Early in this chapter we said that most of the molecules in Nature are chiral, and that Nature usually produces these molecules as single enantiomers. We’ve talked about the amino acids, the sugars, ephedrine, pseudoephedrine, and tartaric acid—all compounds that can be isolated from natural sources as single enantiomers. On the other hand, in the laboratory, if we make chiral compounds from achiral starting materials we are doomed to get racemic mixtures. So how do chemists ever isolate compounds as single enantiomers, other than by extracting them from natural sources? We’ll consider this question in much more detail in Chapter 41, but here we will look at the simplest way: using Nature’s enantiomerically pure compounds to help us separate the components of a racemic mixture into its two enantiomers. This process is called resolution. Imagine the reaction between a chiral, but racemic, alcohol and a chiral, but racemic, carboxylic acid, to give an ester in an ordinary acid-catalysed esterification .

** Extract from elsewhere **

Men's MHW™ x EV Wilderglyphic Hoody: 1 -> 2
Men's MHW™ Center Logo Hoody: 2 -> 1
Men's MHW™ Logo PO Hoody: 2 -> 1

The product contains two chiral centres, so we expect to get two diastereoisomers, each a racemic mixture of two enantiomers. Diastereoisomers have different physical properties, so they should be easy to separate, for example by chromatography.

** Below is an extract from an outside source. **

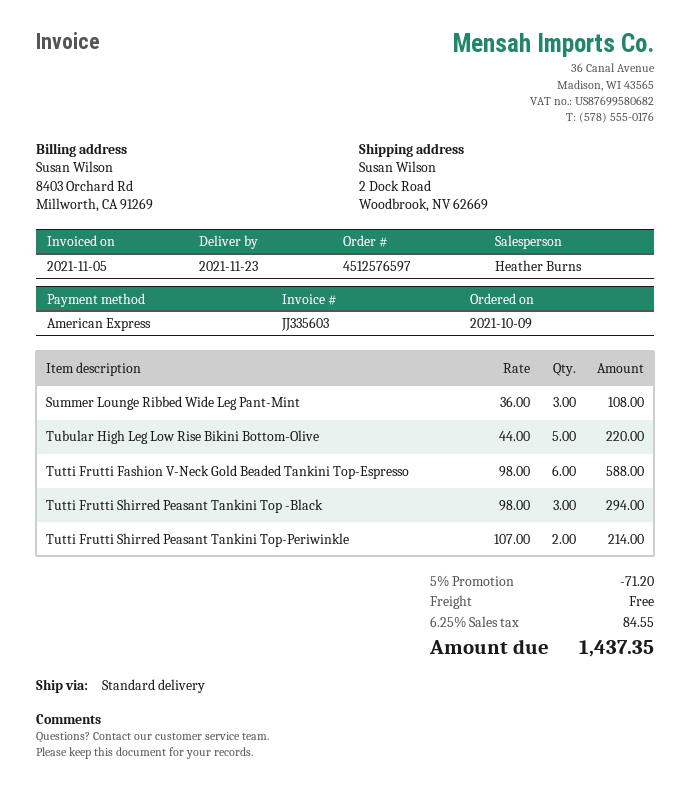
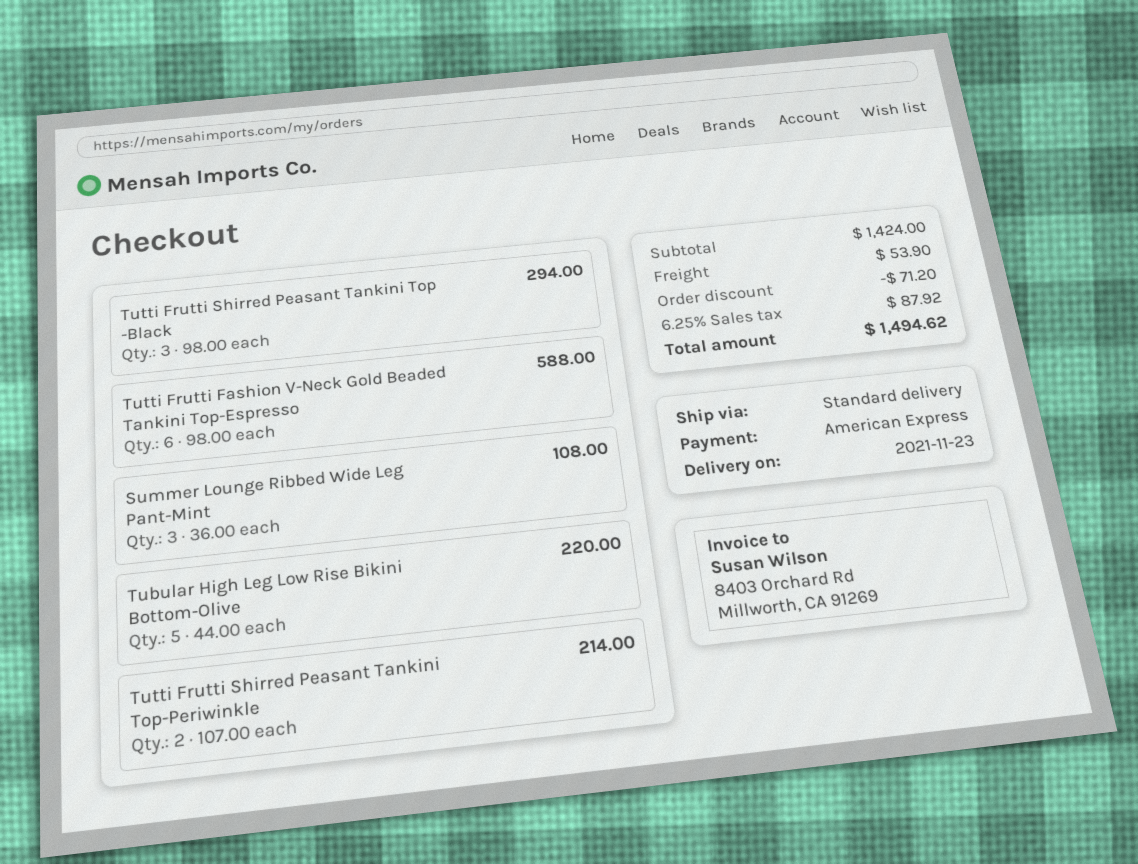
shipping: 0.00 -> 53.90
tax: 6.25% = 84.55 -> 6.25% = 87.92
total: 1437.35 -> 1494.62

We could then reverse the esterification step and hydrolyse either of these diastereoisomers, to regenerate racemic alcohol and racemic acid.

If we repeat this reaction, this time using an enantiomerically pure sample of the acid, available from (R)-mandelic acid, the almond extract you met on p. 310, we will again get two diastereoisomeric products, but this time each one will be enantiomerically pure. Note that the stereochemistry shown here is absolute stereochemistry.

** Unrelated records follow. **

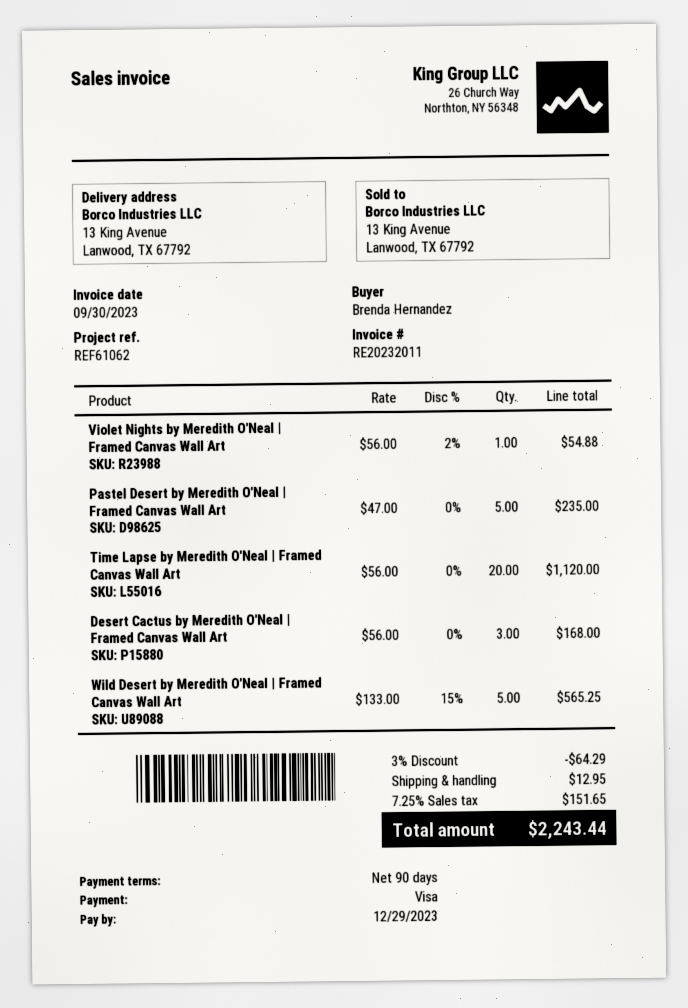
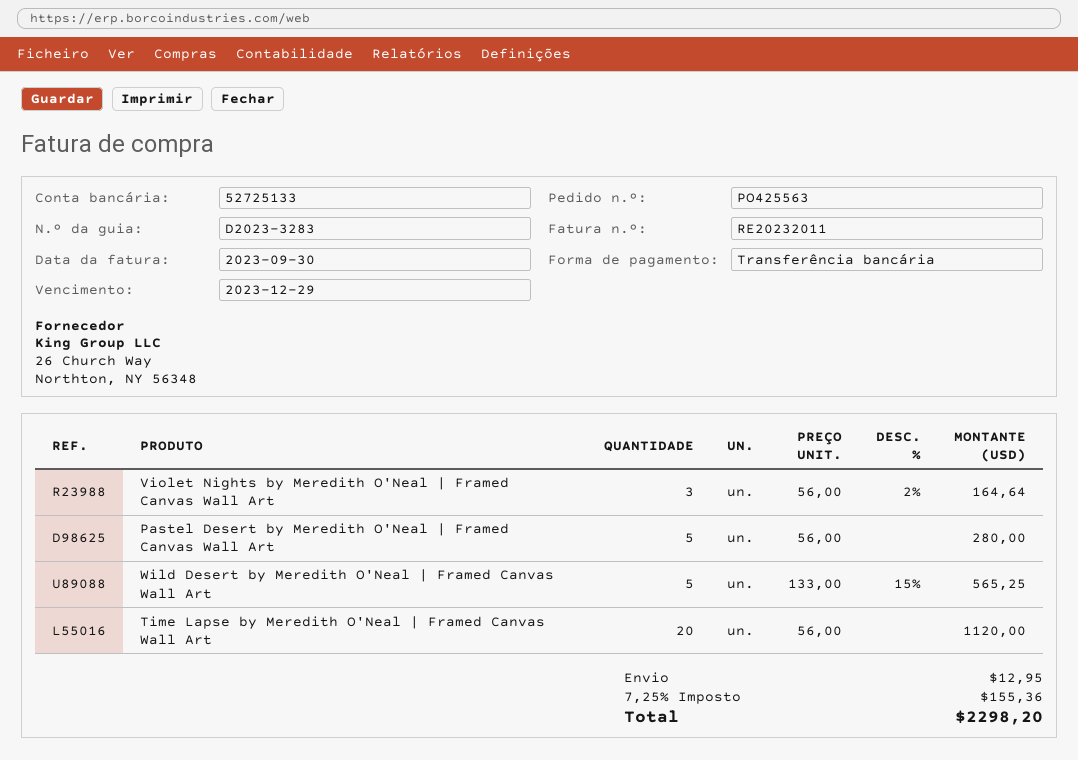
payment method: Visa -> bank transfer
Violet Nights by Meredith O'Neal | Framed Canvas Wall Art: 1 x 56.00 - 2% = 54.88 -> 3 x 56.00 - 2% = 164.64
Pastel Desert by Meredith O'Neal | Framed Canvas Wall Art: 5 x 47.00 = 235.00 -> 5 x 56.00 = 280.00
Desert Cactus by Meredith O'Neal | Framed Canvas Wall Art: 3 x 56.00 = 168.00 -> none
discount: 3% = 64.29 -> none
tax: 7.25% = 151.65 -> 7.25% = 155.36
total: 2243.44 -> 2298.20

If we now hydrolyse each diastereoisomer separately, we have done something rather remark able: we have managed to separate two enantiomers of the starting alcohol.

A separation of two enantiomers is called a resolution. Resolutions can be carried out only if we make use of a component that is already enantiomerically pure: it is very useful that Nature provides us with such compounds; resolutions nearly always make use of compounds derived from nature.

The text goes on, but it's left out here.